Work required: Print, from the listing below, the lines starting at the line containing "[275,298,330,314] -Ph.D, ->" and ending at the line containing "[448,536,523,549] -Ph1010 ->", exactly as they stand, and print nothing else.

▼▼▼

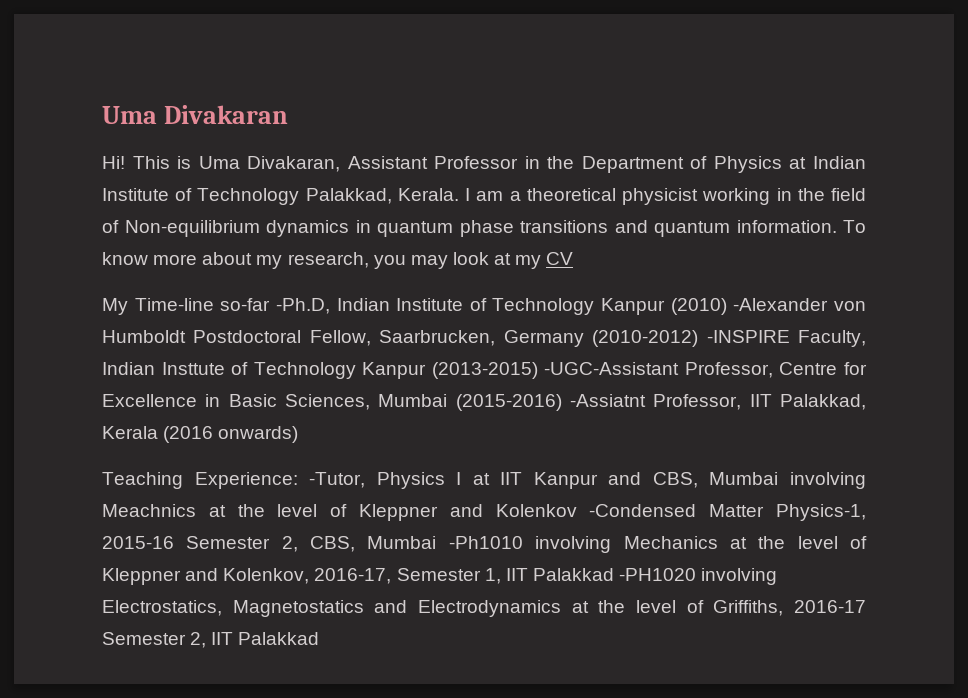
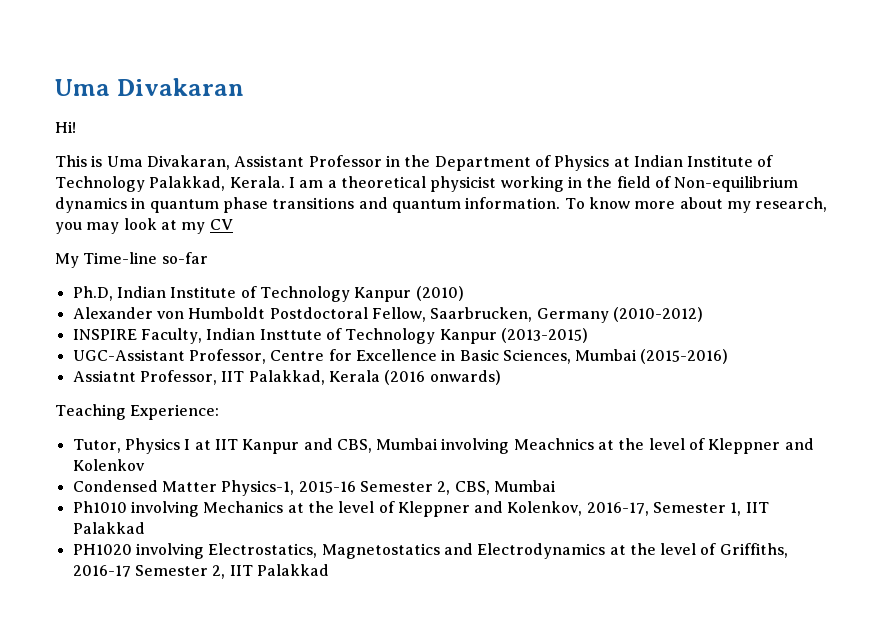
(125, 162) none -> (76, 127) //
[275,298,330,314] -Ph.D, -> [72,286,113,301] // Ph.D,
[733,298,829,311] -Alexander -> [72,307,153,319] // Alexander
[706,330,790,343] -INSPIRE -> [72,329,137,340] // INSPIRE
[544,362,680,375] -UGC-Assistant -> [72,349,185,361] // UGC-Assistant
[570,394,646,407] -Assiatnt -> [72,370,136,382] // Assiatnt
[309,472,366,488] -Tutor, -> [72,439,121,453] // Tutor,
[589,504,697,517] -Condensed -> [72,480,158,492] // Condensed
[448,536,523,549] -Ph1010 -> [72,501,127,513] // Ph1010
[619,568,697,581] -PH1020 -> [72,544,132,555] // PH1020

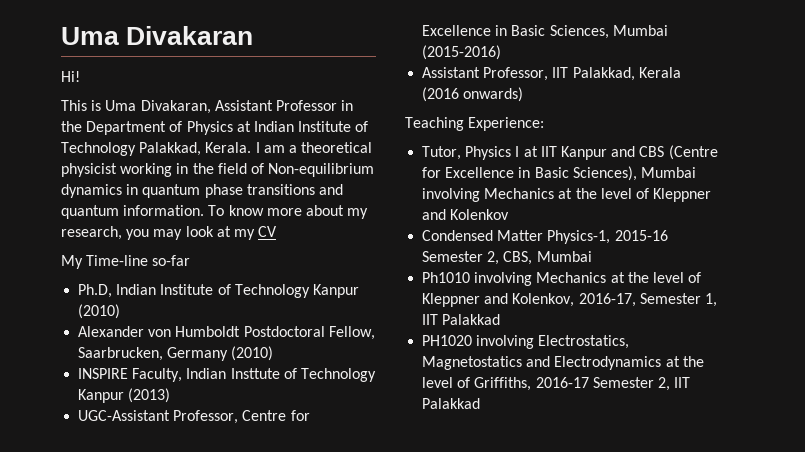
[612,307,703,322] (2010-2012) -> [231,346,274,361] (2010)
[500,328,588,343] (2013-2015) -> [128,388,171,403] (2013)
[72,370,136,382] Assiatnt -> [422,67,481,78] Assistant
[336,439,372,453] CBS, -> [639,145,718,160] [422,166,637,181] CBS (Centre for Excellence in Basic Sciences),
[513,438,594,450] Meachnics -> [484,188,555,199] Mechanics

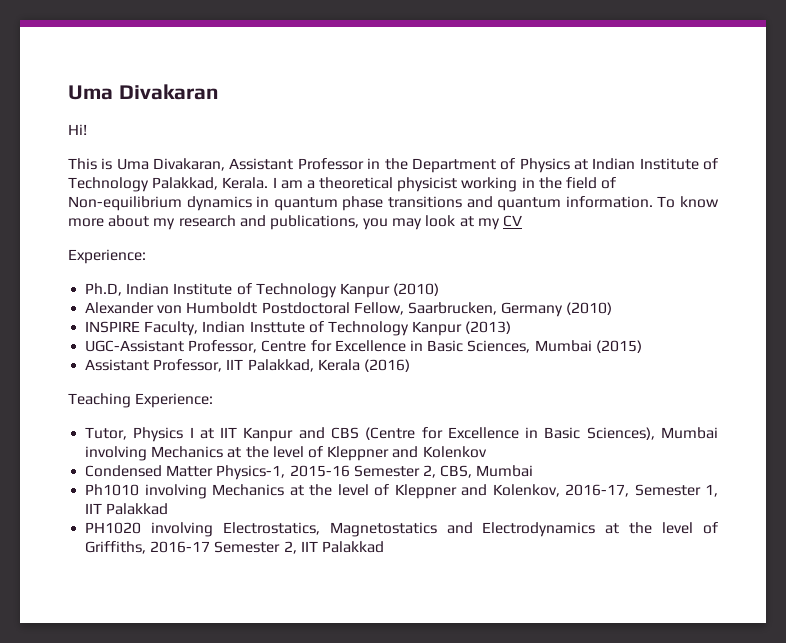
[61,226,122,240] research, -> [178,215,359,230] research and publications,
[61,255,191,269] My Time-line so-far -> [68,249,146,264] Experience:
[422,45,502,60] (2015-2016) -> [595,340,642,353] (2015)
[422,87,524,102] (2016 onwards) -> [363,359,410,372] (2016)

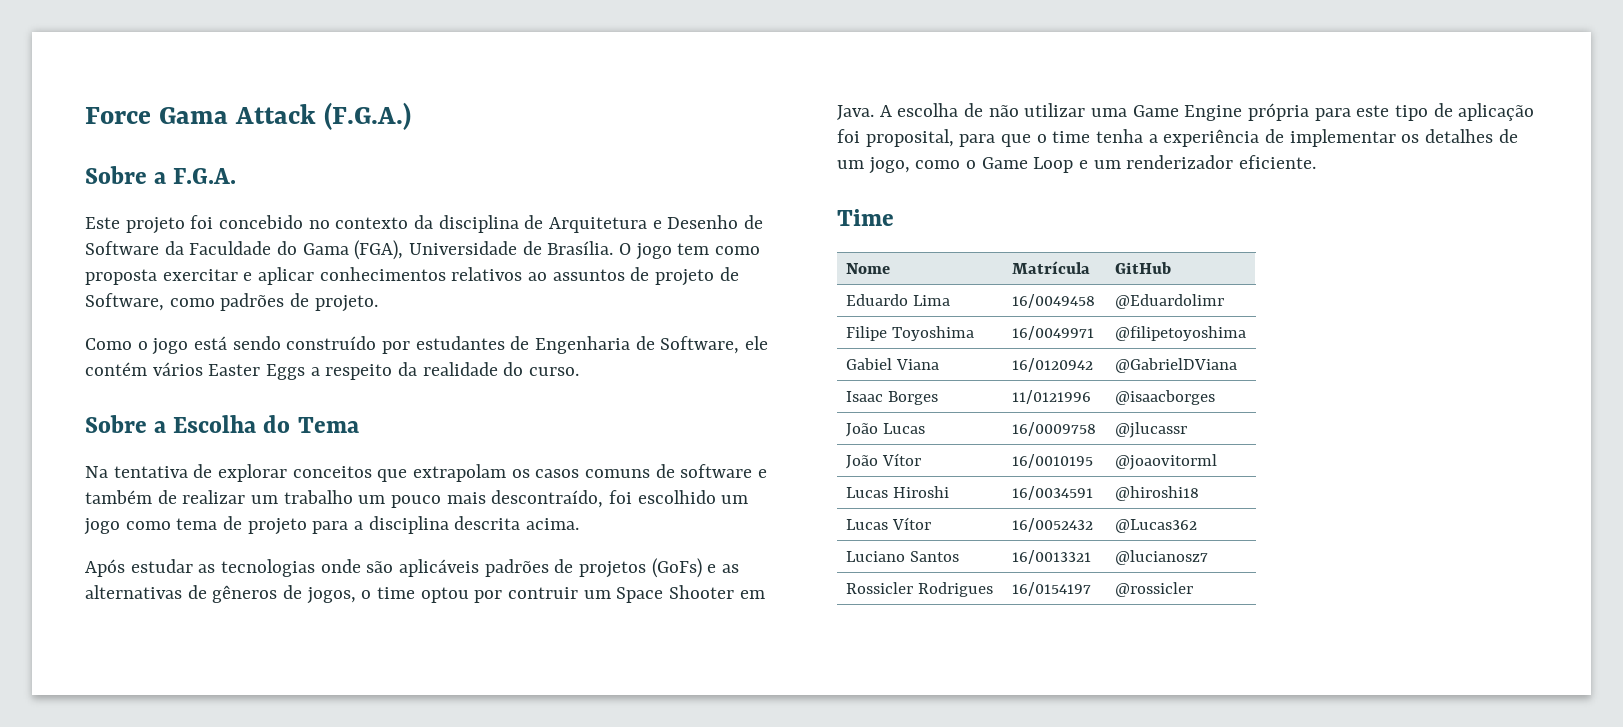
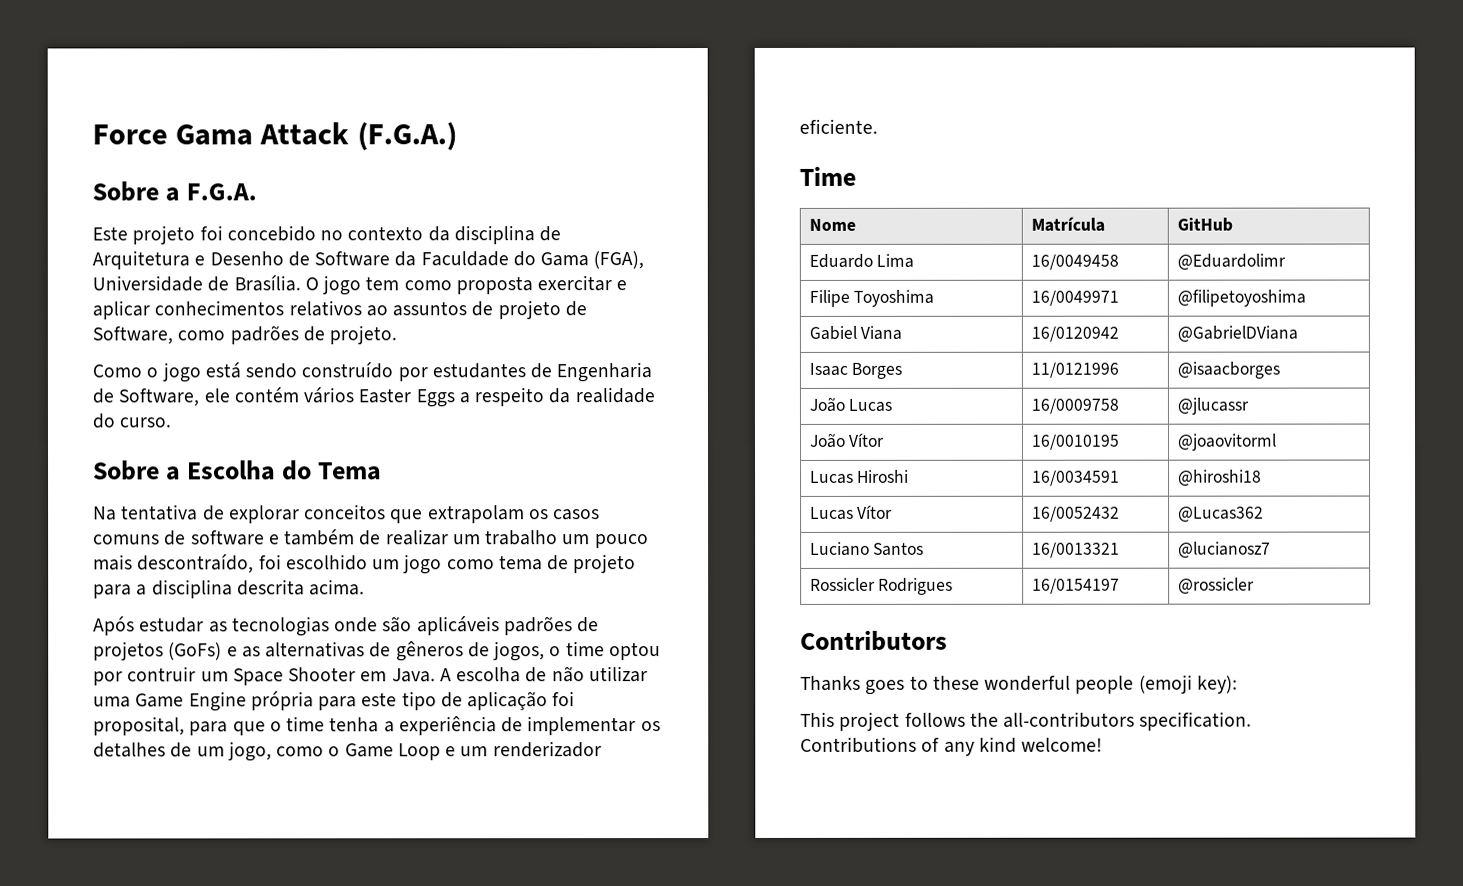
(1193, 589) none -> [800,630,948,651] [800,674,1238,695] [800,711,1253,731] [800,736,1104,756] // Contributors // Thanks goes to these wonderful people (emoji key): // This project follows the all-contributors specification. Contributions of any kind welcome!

▲▲▲

Reply to the task:
[275,298,330,314] -Ph.D, -> [72,286,113,301] // Ph.D,
[733,298,829,311] -Alexander -> [72,307,153,319] // Alexander
[706,330,790,343] -INSPIRE -> [72,329,137,340] // INSPIRE
[544,362,680,375] -UGC-Assistant -> [72,349,185,361] // UGC-Assistant
[570,394,646,407] -Assiatnt -> [72,370,136,382] // Assiatnt
[309,472,366,488] -Tutor, -> [72,439,121,453] // Tutor,
[589,504,697,517] -Condensed -> [72,480,158,492] // Condensed
[448,536,523,549] -Ph1010 -> [72,501,127,513] // Ph1010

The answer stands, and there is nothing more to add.